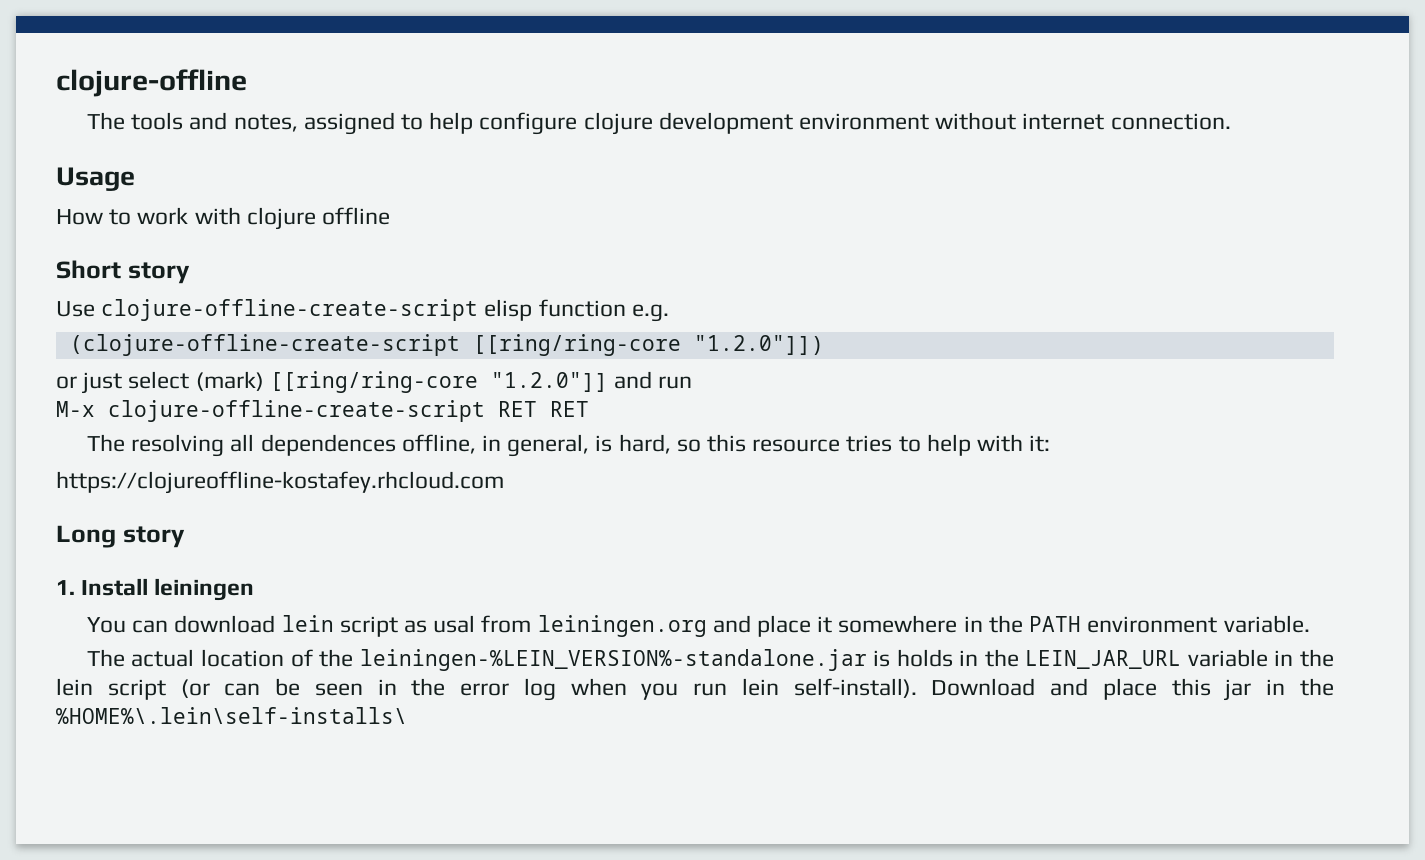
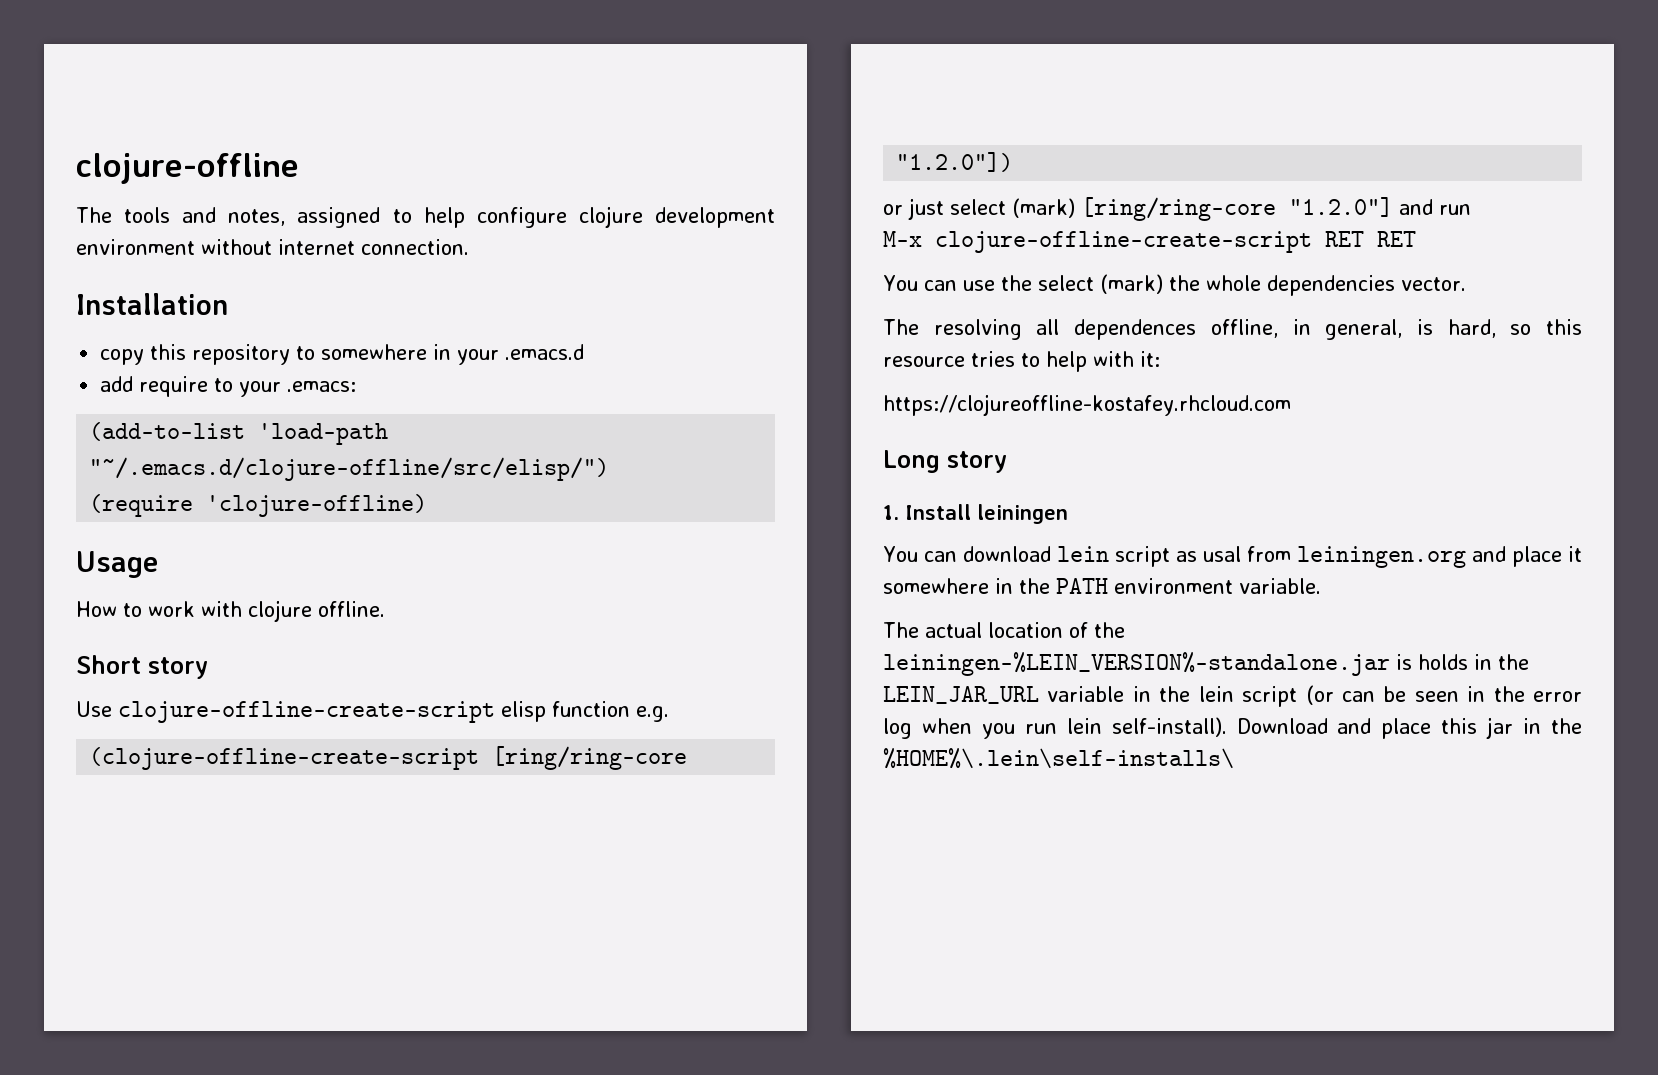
(1231, 121) none -> [76,293,228,315] [100,344,585,365] [100,376,357,397] [89,422,389,445] [89,457,610,481] [89,494,428,517] // Installation // copy this repository to somewhere in your .emacs.d // add require to your .emacs: // (add-to-list 'load-path "~/.emacs.d/clojure-offline/src/elisp/") // (require 'clojure-offline)
[322,207,391,225] offline -> [318,601,385,617] offline.
[472,334,824,356] [[ring/ring-core "1.2.0"]]) -> [492,746,688,770] [896,152,1014,172] [ring/ring-core "1.2.0"])
[269,371,608,393] [[ring/ring-core "1.2.0"]] -> [1081,197,1393,221] [ring/ring-core "1.2.0"]
(589, 409) none -> [883,274,1466,296] // You can use the select (mark) the whole dependencies vector.

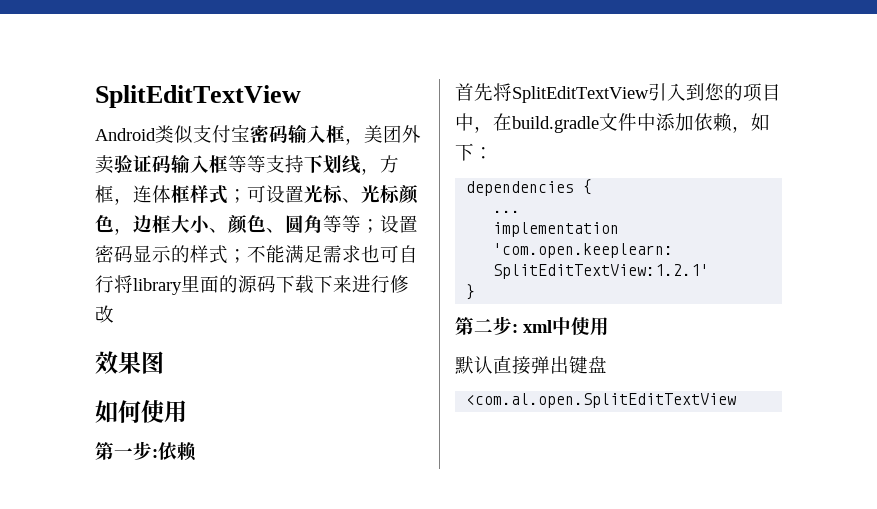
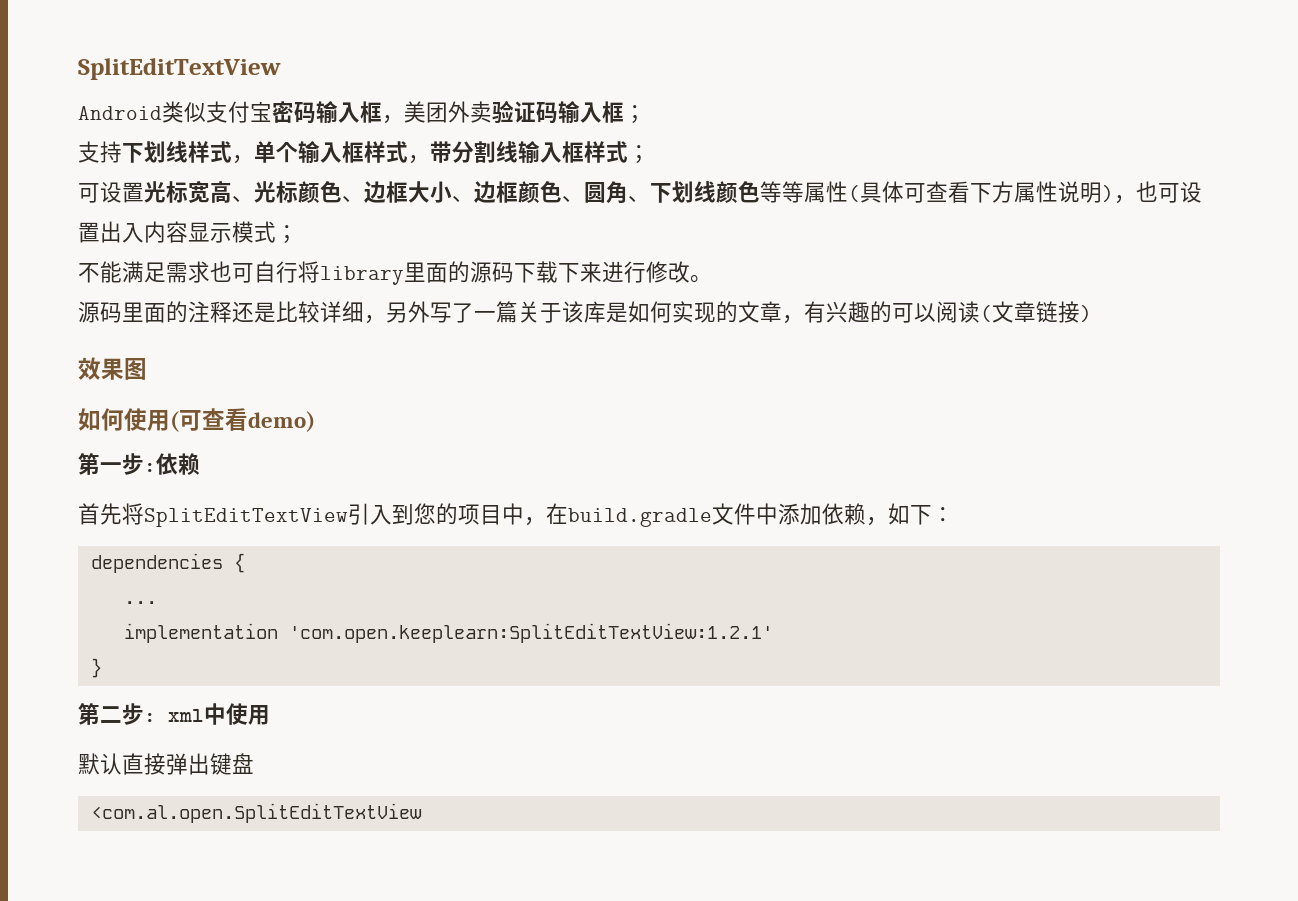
[228,155,266,173] 等等 -> [624,105,646,124] ； //
[361,155,399,175] [95,185,171,205] ，方框，连体 -> [188,141,562,164] 样式，单个输入框样式，带分割线输入
(247, 196) none -> (650, 154) //
(343, 194) none -> [188,180,232,203] 宽高
[114,228,133,235] ， -> [342,195,364,202] 、
(228, 230) none -> [474,181,518,203] 边框
[323,215,418,233] [95,245,247,264] 等等；设置密码显示的样式； -> [628,181,1202,204] [78,221,298,244] 、下划线颜色等等属性(具体可查看下方属性说明)，也可设置出入内容显示模式； //
(114, 314) none -> [690,275,712,283] [78,301,1092,324] 。 // 源码里面的注释还是比较详细，另外写了一篇关于该库是如何实现的文章，有兴趣的可以阅读(文章链接)
(187, 411) none -> [170,408,315,432] (可查看demo)

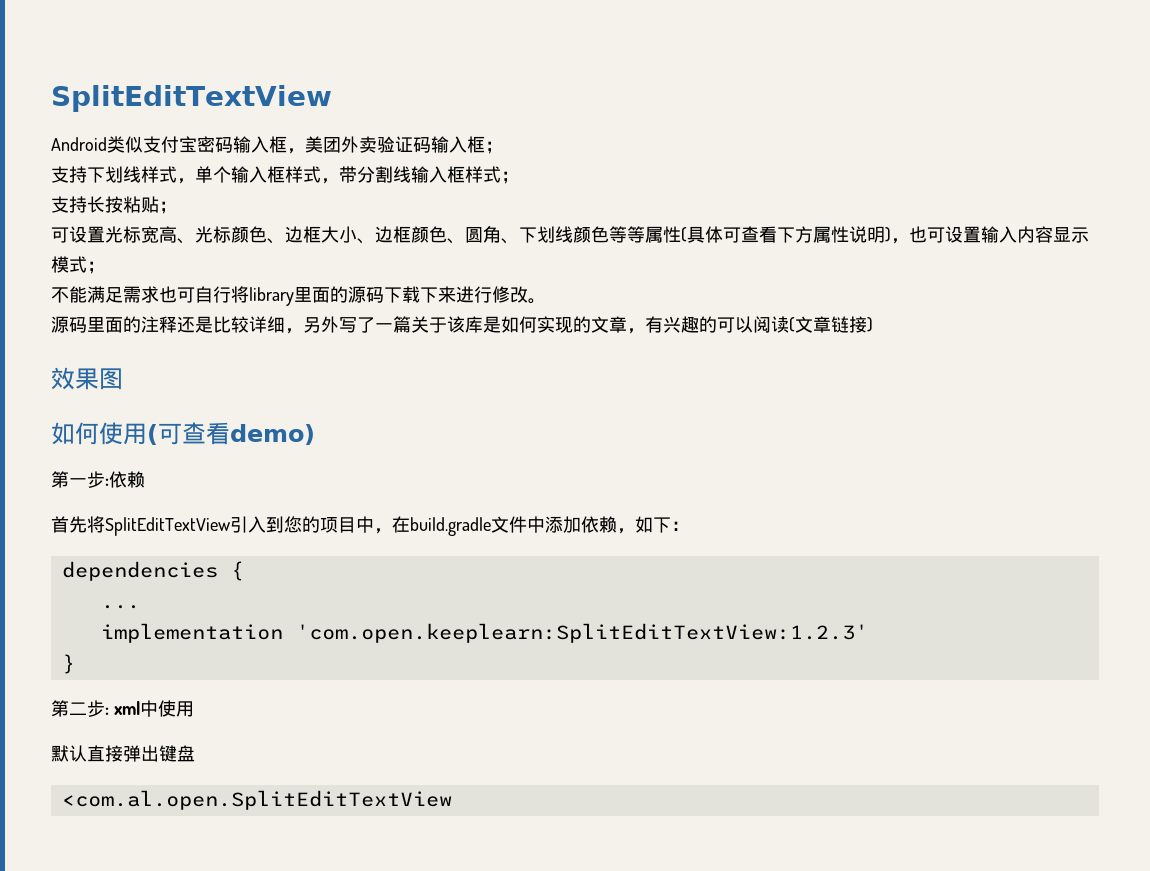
(650, 154) none -> [51,196,177,214] // 支持长按粘贴；
[100,221,122,243] 出 -> [981,226,999,243] 输
[288,623,773,643] 'com.open.keeplearn:SplitEditTextView:1.2.1' -> [295,623,868,643] 'com.open.keeplearn:SplitEditTextView:1.2.3'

++++++++

YOUR GOAL: Exact repeat of the material above: every line from the one with "-> [492,746,688,770] [896,152,1014,172]" through the one with "[114,228,133,235] ， -> [342,195,364,202] 、", endpoints included, and nothing more. No pictures.

RESULT OF THIS EXERCISE:
[472,334,824,356] [[ring/ring-core "1.2.0"]]) -> [492,746,688,770] [896,152,1014,172] [ring/ring-core "1.2.0"])
[269,371,608,393] [[ring/ring-core "1.2.0"]] -> [1081,197,1393,221] [ring/ring-core "1.2.0"]
(589, 409) none -> [883,274,1466,296] // You can use the select (mark) the whole dependencies vector.

[228,155,266,173] 等等 -> [624,105,646,124] ； //
[361,155,399,175] [95,185,171,205] ，方框，连体 -> [188,141,562,164] 样式，单个输入框样式，带分割线输入
(247, 196) none -> (650, 154) //
(343, 194) none -> [188,180,232,203] 宽高
[114,228,133,235] ， -> [342,195,364,202] 、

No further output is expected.